J'ai beau avoir énormément de sympathie pour Ben Affleck, qui m'apparaît comme un gars plutôt sincère dans la plupart de ses choix de carrière ou ses intentions de réalisateur, j'ai à côté de ça beaucoup de mal avec sa constante inégalité : à chaque fois que j'ai l'impression que le bonhomme repars sur une bonne lancée, il vient toujours un film pour me contredire. Dans le cas de
Live by night, c'était quand même un film sur lequel j'avais pas mal d'espoirs. En regardant les premières images, j'avais l'impression que Affleck se sortait les doigts du cul pour pallier à son plus gros défaut de mise en scène jusqu'ici, à savoir que ses films formellement parlant n'étaient pas irréprochables. Avec l'aide d'un directeur photo doué comme Richardson, j'espérais que
Live by night devienne le film qui justifie tout le délire autour d'
Argo (Oscar du meilleur film devant Zero Dark Thirty et Django Unchained, allez comprendre
), mais une nouvelle fois Affleck livre un métrage au mieux sympathique, autant bourré de qualités que de défauts.

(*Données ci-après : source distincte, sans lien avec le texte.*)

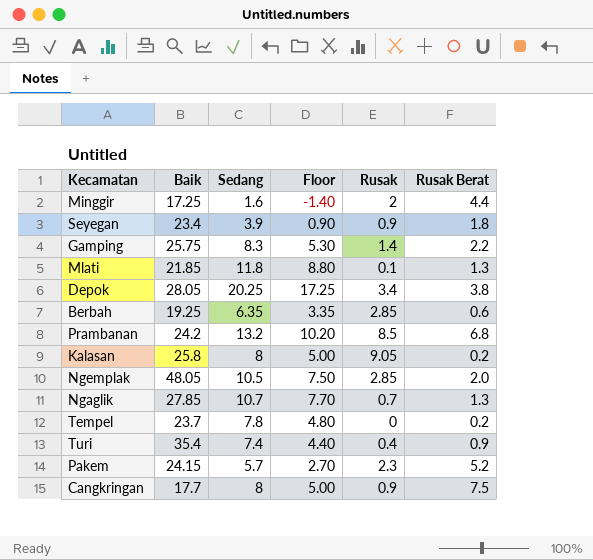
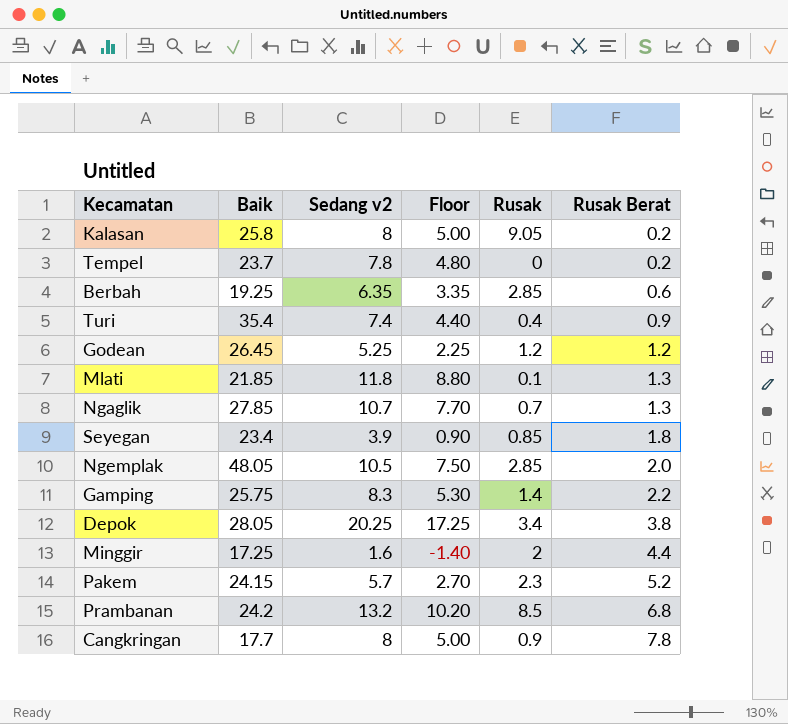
row order: none -> Rusak Berat ascending
column name: Sedang -> Sedang v2
row Godean: none -> 26.45 | 5.25 | 2.25 | 1.2 | 1.2
Seyegan | Rusak: 0.9 -> 0.85
Cangkringan | Rusak Berat: 7.5 -> 7.8

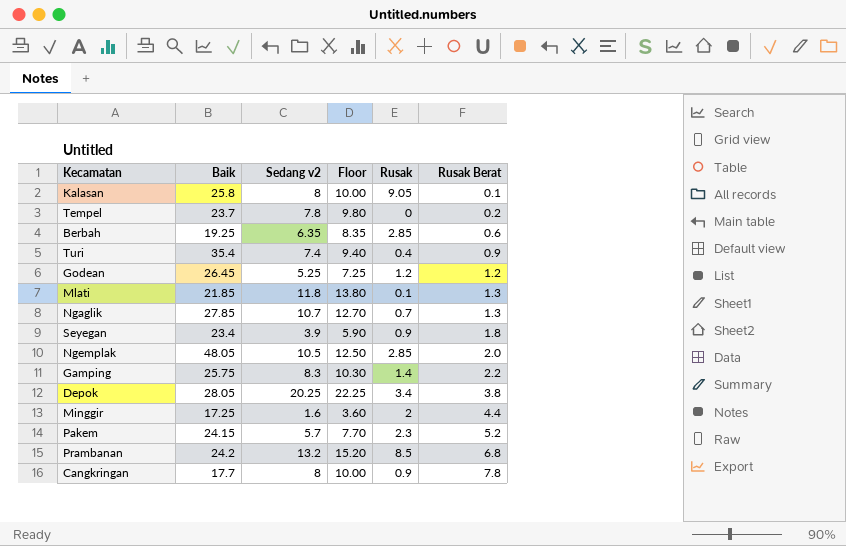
column Floor | formula: [Sedang v2] - 3 -> [Sedang v2] + 2
Kalasan | Rusak Berat: 0.2 -> 0.1
Seyegan | Rusak: 0.85 -> 0.9

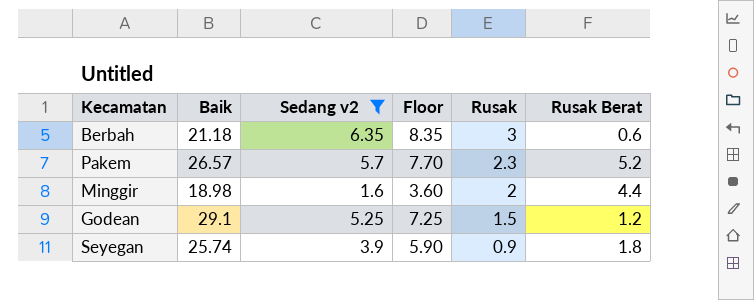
filter: none -> Sedang v2 <= 6.35
row order: Rusak Berat ascending -> Rusak descending
Berbah | Baik: 19.25 -> 21.18
Berbah | Rusak: 2.85 -> 3
Pakem | Baik: 24.15 -> 26.57
Minggir | Baik: 17.25 -> 18.98
Godean | Baik: 26.45 -> 29.1
Godean | Rusak: 1.2 -> 1.5
Seyegan | Baik: 23.4 -> 25.74

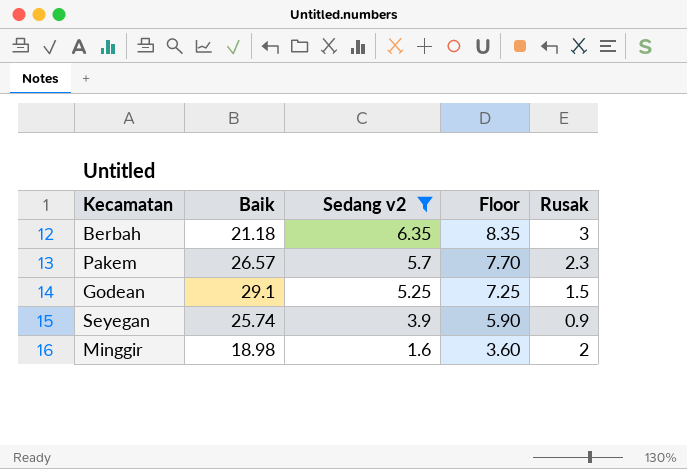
row order: Rusak descending -> Sedang v2 descending
column Rusak Berat | position: 6 -> none

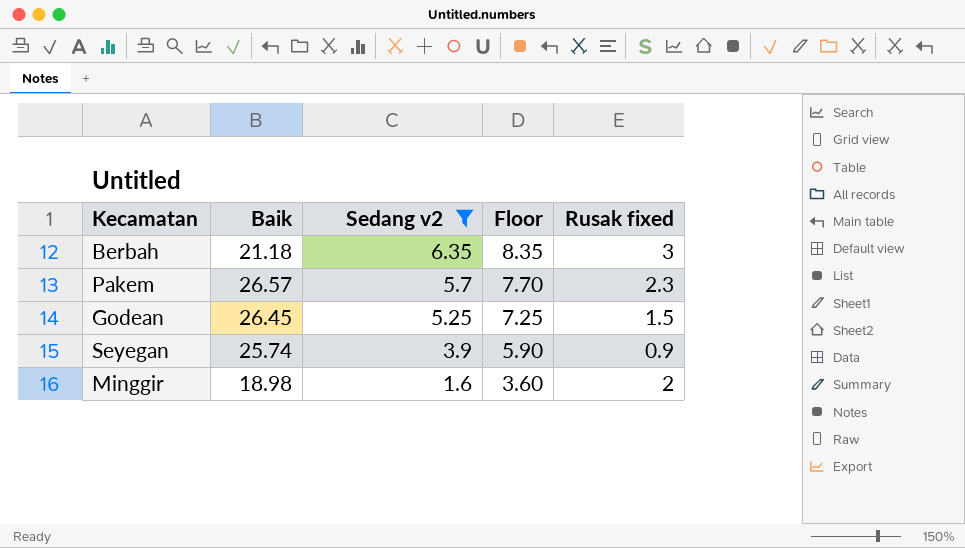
column name: Rusak -> Rusak fixed
Godean | Baik: 29.1 -> 26.45

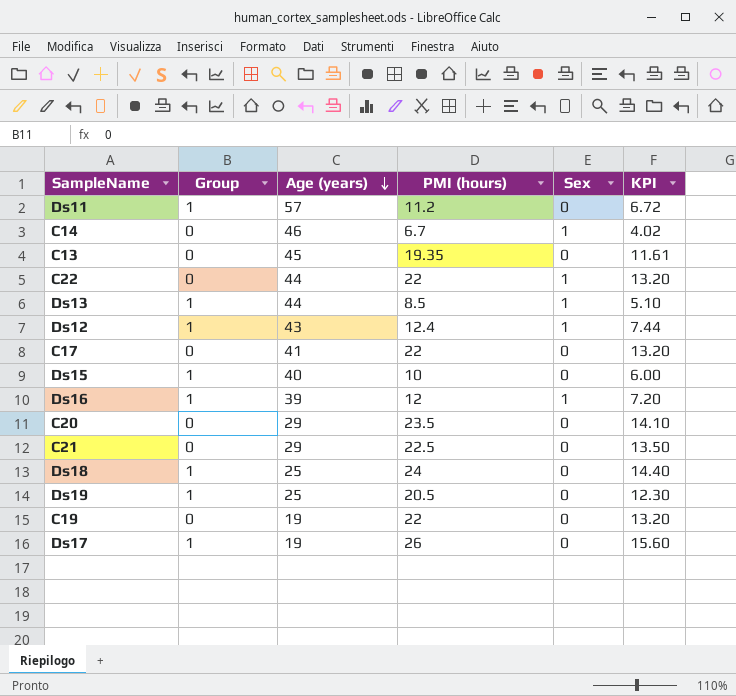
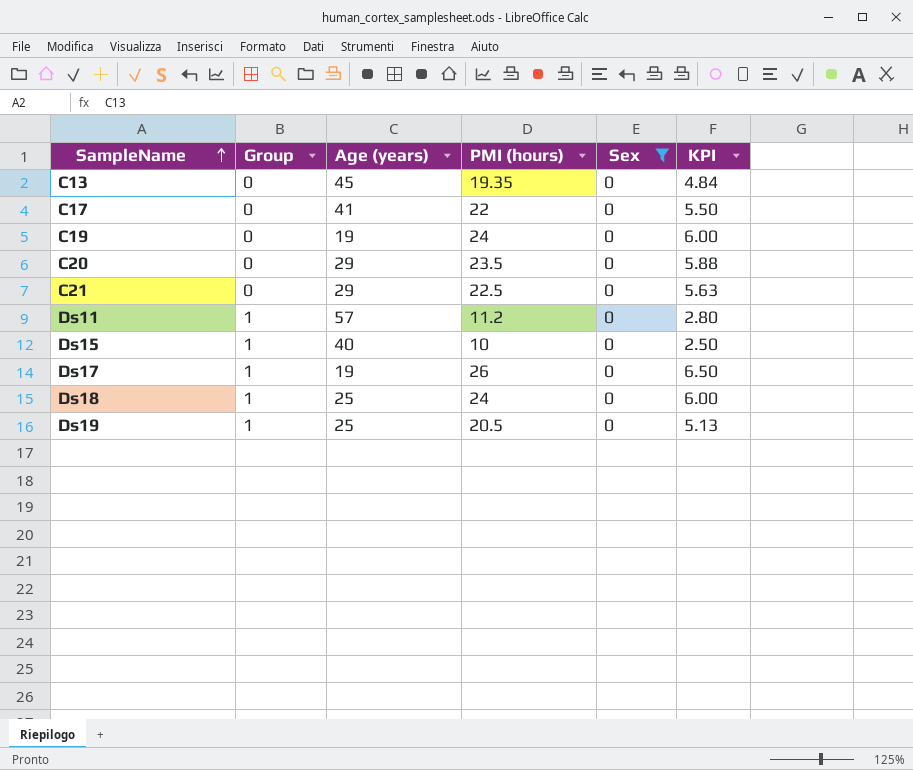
filter: none -> Sex = 0
row order: Age (years) descending -> SampleName ascending
column KPI | formula: [PMI (hours)] * 0.6 -> [PMI (hours)] * 0.25
C19 | PMI (hours): 22 -> 24

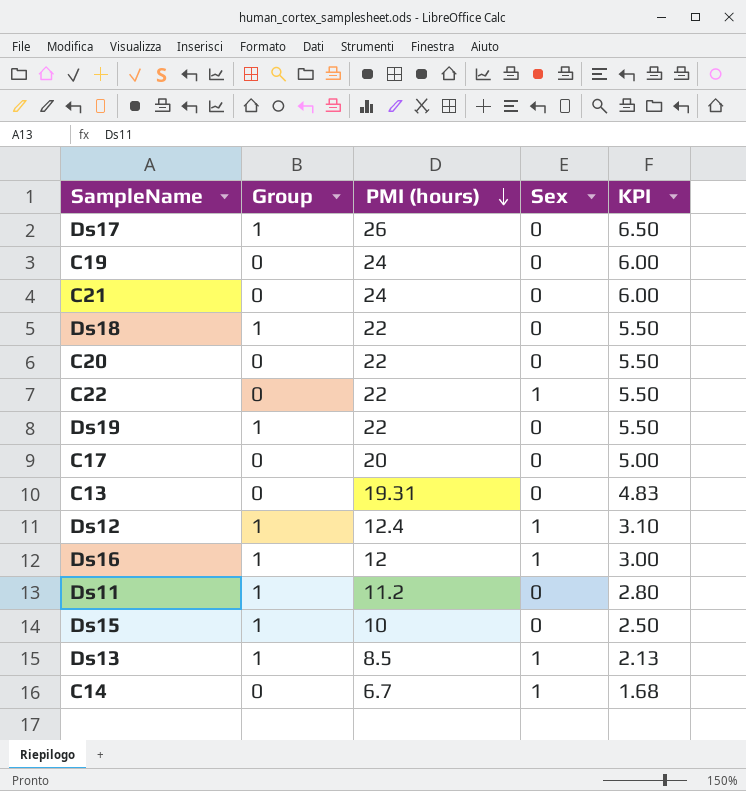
filter: Sex = 0 -> none
row order: SampleName ascending -> PMI (hours) descending
column Age (years) | position: 3 -> none
C21 | PMI (hours): 22.5 -> 24
C21 | KPI: 5.63 -> 6.00
Ds18 | PMI (hours): 24 -> 22
Ds18 | KPI: 6.00 -> 5.50
C20 | PMI (hours): 23.5 -> 22
C20 | KPI: 5.88 -> 5.50
Ds19 | PMI (hours): 20.5 -> 22
Ds19 | KPI: 5.13 -> 5.50
C17 | PMI (hours): 22 -> 20
C17 | KPI: 5.50 -> 5.00
C13 | PMI (hours): 19.35 -> 19.31
C13 | KPI: 4.84 -> 4.83

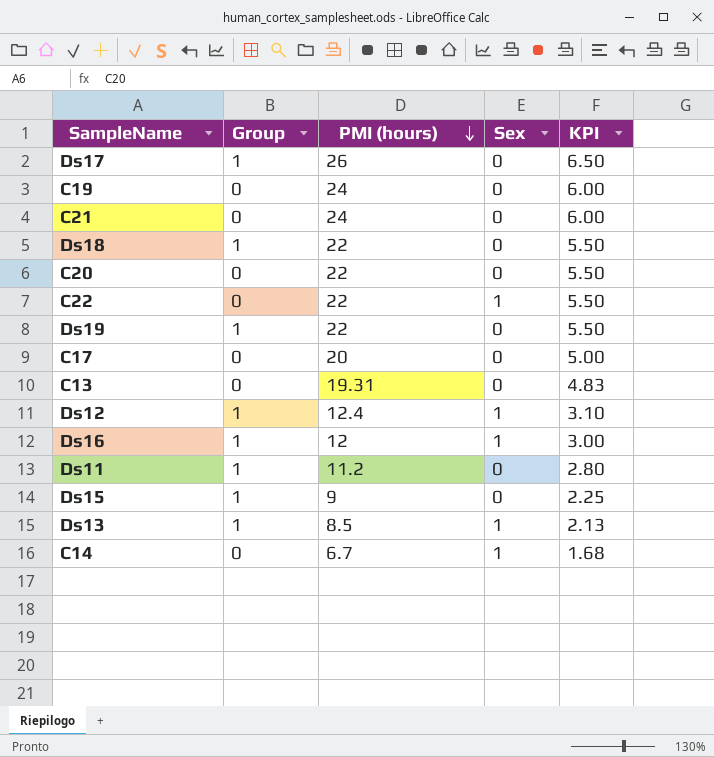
Ds15 | PMI (hours): 10 -> 9
Ds15 | KPI: 2.50 -> 2.25

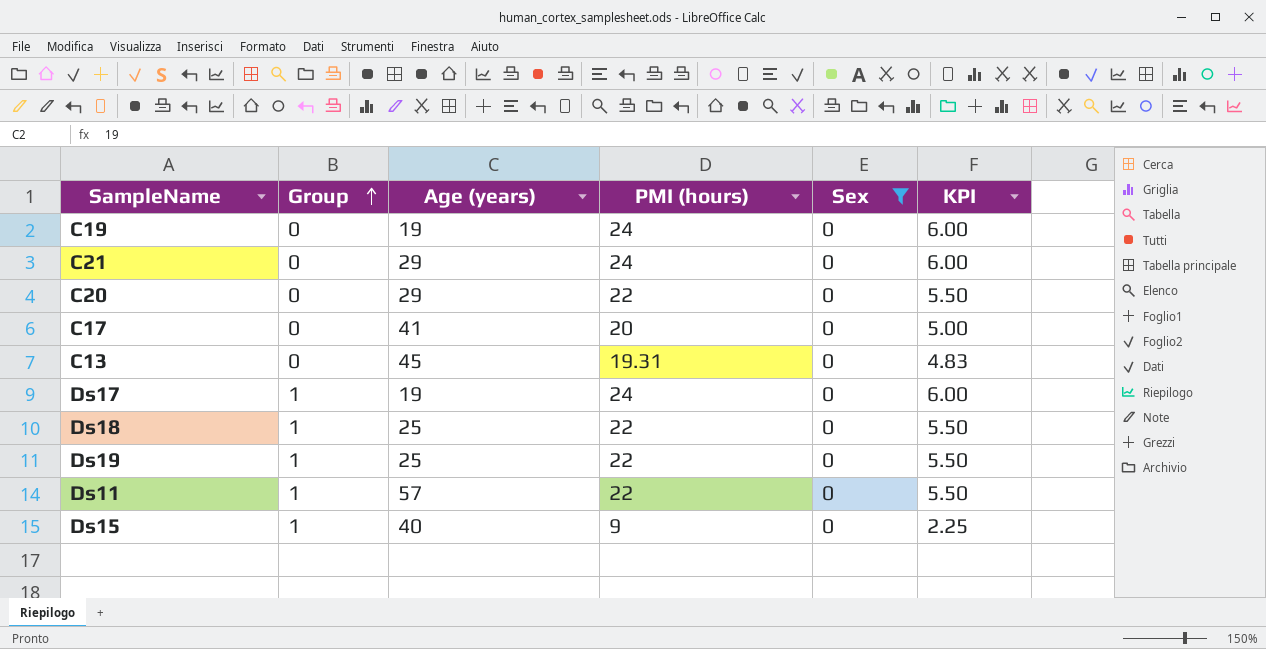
filter: none -> Sex = 0
row order: PMI (hours) descending -> Group ascending
column Age (years) | position: none -> 3
Ds17 | PMI (hours): 26 -> 24
Ds17 | KPI: 6.50 -> 6.00
Ds11 | PMI (hours): 11.2 -> 22
Ds11 | KPI: 2.80 -> 5.50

N'ayant pas lu le livre dont il est tiré, je ne jouerais pas au jeu de la comparaison, mais j'ai clairement l'impression que soit Affleck en raconte trop, soit il n'en raconte pas assez, à l'image de sa longue introduction qui aurait pu être franchement écourtée, mais qui aurait pu passer si derrière suivait une longue fresque gangsterienne. Encore une fois, il y a cette constante inégalité que l'on trouve souvent chez Affleck du côté de l'écriture, avec des personnages secondaires à peine esquissés pendant que d'autres ont des pans entiers du film pour leur propre subplot. Surtout que pour un récit de rise and fall dans ce genre, à peu près tout tient dans le dosage de chacune des parties, et ici tant la descente aux enfers se ressent vraiment avec l'étau qui se resserre autour du personnage d'Affleck, que ce soit par la mafia ou par l'opinion publique via la storyline d'Elle Fanning (qui est peut-être bien la plus intéressante du film), autant on croit difficilement à l'apogée d'Affleck dans le monde du crime, lui qui arrive à se débarrasser du Klu Klux Klan en dix minutes de film. Il y a donc cette impression de voir un long film dont on a coupé pas mal de scènes majeures, au détriment de l'écriture des personnages (l'histoire d'amour avec Zoe Saldana est particulièrement loupée de ce côté là).
C'est bête car visuellement le film est franchement joli, Affleck peut dire merci à Richardson qui embellit la majorité de ses plans, car bon à côté de ça en terme de mise en scène pure c'est pas toujours la joie. Ok, parfois Affleck a des idées, notamment lors du climax final (la fusillade dans l'escalier avec le mec qui tombe d'étage en étage, ça pète bien) mais il suffit de voir la course-poursuite au début et son montage aux fraises pour comprendre que Affleck n'a pas encore les épaules pour un film d'une telle ambition. Surtout que ce dernier pose un double problème sur ce film : non seulement il ne m'apparaît pas comme le réalisateur approprié, mais surtout sa manie de se donner le premier rôle commence à devenir vraiment agaçante. Dès le début, il y a un gros problème de charisme sur son personnage, la musculature acquise pour
Batman v Superman n'aidant pas vu que Affleck donne l'impression d'avoir des costumes toujours trop grands pour lui
, et puis bon du côté du jeu lui-même il suffit de voir sa dernière scène avec Saldana pour comprendre qu'il aurait fallu quelqu'un avec une vraie palette d'émotion (j'ai vu que DiCaprio est producteur sur ce film, pour le coup l'avoir dans le rôle aurait amélioré significativement le métrage
). Reste un film pas mauvais en soi, mais où les limites de réalisateur et d'acteur de Ben Affleck se font clairement sentir. Le bonhomme aurait gagné, après le succès d'
Argo, à continuer sur un film plus mesuré dans ses ambitions.